(User interface change data)
-*-*-
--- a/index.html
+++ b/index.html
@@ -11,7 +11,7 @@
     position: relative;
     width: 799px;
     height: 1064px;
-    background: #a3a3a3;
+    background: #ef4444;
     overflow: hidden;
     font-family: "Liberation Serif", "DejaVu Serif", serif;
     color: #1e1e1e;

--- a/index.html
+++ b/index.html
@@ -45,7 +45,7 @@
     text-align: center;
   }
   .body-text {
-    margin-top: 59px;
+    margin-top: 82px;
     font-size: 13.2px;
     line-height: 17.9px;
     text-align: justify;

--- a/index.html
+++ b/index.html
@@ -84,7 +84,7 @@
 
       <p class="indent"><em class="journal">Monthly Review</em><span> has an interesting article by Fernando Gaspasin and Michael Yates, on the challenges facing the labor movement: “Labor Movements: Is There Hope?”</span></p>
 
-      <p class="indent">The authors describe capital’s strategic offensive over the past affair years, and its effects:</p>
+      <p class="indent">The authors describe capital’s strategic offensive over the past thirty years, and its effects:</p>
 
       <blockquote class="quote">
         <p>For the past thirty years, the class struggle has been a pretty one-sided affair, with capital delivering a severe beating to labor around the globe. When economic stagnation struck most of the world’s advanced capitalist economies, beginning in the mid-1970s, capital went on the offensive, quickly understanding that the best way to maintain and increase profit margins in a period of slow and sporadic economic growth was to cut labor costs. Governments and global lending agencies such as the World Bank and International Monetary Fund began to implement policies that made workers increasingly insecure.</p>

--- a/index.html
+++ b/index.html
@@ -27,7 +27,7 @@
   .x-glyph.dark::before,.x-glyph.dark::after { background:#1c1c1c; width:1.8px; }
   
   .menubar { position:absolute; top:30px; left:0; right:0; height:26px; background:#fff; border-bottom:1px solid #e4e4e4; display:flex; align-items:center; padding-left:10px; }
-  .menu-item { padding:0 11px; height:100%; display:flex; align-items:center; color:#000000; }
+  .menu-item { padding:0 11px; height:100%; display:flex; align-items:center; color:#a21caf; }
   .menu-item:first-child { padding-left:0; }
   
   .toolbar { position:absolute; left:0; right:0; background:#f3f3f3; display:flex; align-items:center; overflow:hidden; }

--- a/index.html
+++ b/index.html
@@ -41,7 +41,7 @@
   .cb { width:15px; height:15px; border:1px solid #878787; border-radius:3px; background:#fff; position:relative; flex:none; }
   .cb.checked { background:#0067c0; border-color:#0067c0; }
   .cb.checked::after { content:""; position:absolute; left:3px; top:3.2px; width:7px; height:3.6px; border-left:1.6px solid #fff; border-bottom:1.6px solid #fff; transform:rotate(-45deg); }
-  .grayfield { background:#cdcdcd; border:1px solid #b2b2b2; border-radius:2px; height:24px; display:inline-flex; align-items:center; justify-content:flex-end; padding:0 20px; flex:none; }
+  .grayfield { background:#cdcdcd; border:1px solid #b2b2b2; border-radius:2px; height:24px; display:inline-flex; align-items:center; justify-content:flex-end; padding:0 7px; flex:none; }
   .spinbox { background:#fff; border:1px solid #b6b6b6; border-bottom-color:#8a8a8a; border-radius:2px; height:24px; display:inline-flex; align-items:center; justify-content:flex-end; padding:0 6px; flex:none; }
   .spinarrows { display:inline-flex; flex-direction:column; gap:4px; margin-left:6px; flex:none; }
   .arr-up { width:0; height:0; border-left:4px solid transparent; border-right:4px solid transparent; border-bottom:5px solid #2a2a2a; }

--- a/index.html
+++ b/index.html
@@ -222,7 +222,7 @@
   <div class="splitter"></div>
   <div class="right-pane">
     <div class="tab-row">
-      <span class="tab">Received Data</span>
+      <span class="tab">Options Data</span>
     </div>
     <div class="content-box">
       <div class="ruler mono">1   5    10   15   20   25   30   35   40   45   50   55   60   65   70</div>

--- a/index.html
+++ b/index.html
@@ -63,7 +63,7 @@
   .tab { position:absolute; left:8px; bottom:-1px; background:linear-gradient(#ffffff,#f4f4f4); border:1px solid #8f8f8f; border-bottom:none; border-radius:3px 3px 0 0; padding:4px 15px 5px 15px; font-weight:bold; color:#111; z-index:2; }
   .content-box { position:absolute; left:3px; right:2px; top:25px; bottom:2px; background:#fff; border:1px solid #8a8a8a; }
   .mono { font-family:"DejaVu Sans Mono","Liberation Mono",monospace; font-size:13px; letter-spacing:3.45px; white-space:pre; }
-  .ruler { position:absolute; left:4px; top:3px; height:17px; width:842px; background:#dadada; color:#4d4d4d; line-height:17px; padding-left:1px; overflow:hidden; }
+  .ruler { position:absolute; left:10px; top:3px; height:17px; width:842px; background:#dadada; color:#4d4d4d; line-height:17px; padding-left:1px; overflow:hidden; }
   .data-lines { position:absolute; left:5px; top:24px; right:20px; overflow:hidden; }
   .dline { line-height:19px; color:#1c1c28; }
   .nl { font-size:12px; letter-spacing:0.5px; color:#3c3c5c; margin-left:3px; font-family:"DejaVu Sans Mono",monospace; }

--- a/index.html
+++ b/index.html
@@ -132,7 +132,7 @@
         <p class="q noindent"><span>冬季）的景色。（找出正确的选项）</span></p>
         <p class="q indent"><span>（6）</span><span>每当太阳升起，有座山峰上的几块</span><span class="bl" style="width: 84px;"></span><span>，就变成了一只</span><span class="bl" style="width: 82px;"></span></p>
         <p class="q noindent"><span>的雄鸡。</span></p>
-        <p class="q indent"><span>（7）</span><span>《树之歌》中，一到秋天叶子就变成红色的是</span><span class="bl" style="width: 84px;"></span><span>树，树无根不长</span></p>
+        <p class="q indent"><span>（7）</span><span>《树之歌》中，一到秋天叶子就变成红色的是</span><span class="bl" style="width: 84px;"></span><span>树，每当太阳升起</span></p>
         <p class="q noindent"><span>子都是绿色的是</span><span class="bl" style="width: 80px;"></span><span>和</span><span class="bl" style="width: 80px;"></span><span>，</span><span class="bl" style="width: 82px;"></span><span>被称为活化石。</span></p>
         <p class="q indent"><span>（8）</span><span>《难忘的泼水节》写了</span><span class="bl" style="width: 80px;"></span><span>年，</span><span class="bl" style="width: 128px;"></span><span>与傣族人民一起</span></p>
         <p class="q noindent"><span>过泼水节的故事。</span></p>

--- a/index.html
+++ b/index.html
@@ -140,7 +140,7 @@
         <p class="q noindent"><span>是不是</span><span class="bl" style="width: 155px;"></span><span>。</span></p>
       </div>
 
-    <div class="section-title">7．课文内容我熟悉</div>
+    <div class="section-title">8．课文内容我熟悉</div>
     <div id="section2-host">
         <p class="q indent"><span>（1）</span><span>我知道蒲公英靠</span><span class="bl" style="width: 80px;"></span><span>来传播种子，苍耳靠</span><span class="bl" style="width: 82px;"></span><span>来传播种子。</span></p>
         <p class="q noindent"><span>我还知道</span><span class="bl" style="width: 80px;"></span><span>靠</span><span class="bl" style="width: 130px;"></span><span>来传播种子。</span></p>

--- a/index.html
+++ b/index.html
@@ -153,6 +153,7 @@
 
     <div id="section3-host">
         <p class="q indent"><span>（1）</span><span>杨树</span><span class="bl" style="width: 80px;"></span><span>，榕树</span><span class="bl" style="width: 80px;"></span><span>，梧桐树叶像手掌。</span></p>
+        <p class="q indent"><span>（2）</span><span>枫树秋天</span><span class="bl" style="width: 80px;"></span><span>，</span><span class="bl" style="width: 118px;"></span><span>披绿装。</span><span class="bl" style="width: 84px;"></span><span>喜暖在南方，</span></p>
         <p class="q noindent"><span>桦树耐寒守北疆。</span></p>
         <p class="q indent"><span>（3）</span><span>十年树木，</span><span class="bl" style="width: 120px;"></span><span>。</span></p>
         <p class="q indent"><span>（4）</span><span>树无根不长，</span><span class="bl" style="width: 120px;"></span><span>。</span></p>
-*-*-
* Exercise *
Each line in the data that has the word "来传播种子" counts once; state how many such lines there are, without comment.

* Response to the task *
2